*** Supplied information Section Begins ***

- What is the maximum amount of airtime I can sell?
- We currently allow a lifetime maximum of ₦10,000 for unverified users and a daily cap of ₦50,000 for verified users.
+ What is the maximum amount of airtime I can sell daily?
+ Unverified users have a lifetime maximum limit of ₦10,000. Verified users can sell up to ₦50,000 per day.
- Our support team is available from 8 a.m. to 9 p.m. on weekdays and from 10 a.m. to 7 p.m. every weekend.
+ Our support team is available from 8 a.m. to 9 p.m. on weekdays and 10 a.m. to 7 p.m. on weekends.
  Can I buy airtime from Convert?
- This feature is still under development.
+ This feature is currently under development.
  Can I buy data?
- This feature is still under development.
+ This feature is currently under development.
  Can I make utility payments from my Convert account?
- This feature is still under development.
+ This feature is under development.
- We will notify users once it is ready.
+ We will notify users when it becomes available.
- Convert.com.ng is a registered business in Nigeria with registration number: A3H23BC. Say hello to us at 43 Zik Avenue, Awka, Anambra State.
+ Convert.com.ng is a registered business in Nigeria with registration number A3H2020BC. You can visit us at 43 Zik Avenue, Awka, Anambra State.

*** Supplied information Section Ends ***

» What is being asked: Whatever appears in the data above is to be set down exactly.

» Exercise result:
- What is the maximum amount of airtime I can sell?
- We currently allow a lifetime maximum of ₦10,000 for unverified users and a daily cap of ₦50,000 for verified users.
+ What is the maximum amount of airtime I can sell daily?
+ Unverified users have a lifetime maximum limit of ₦10,000. Verified users can sell up to ₦50,000 per day.
- Our support team is available from 8 a.m. to 9 p.m. on weekdays and from 10 a.m. to 7 p.m. every weekend.
+ Our support team is available from 8 a.m. to 9 p.m. on weekdays and 10 a.m. to 7 p.m. on weekends.
  Can I buy airtime from Convert?
- This feature is still under development.
+ This feature is currently under development.
  Can I buy data?
- This feature is still under development.
+ This feature is currently under development.
  Can I make utility payments from my Convert account?
- This feature is still under development.
+ This feature is under development.
- We will notify users once it is ready.
+ We will notify users when it becomes available.
- Convert.com.ng is a registered business in Nigeria with registration number: A3H23BC. Say hello to us at 43 Zik Avenue, Awka, Anambra State.
+ Convert.com.ng is a registered business in Nigeria with registration number A3H2020BC. You can visit us at 43 Zik Avenue, Awka, Anambra State.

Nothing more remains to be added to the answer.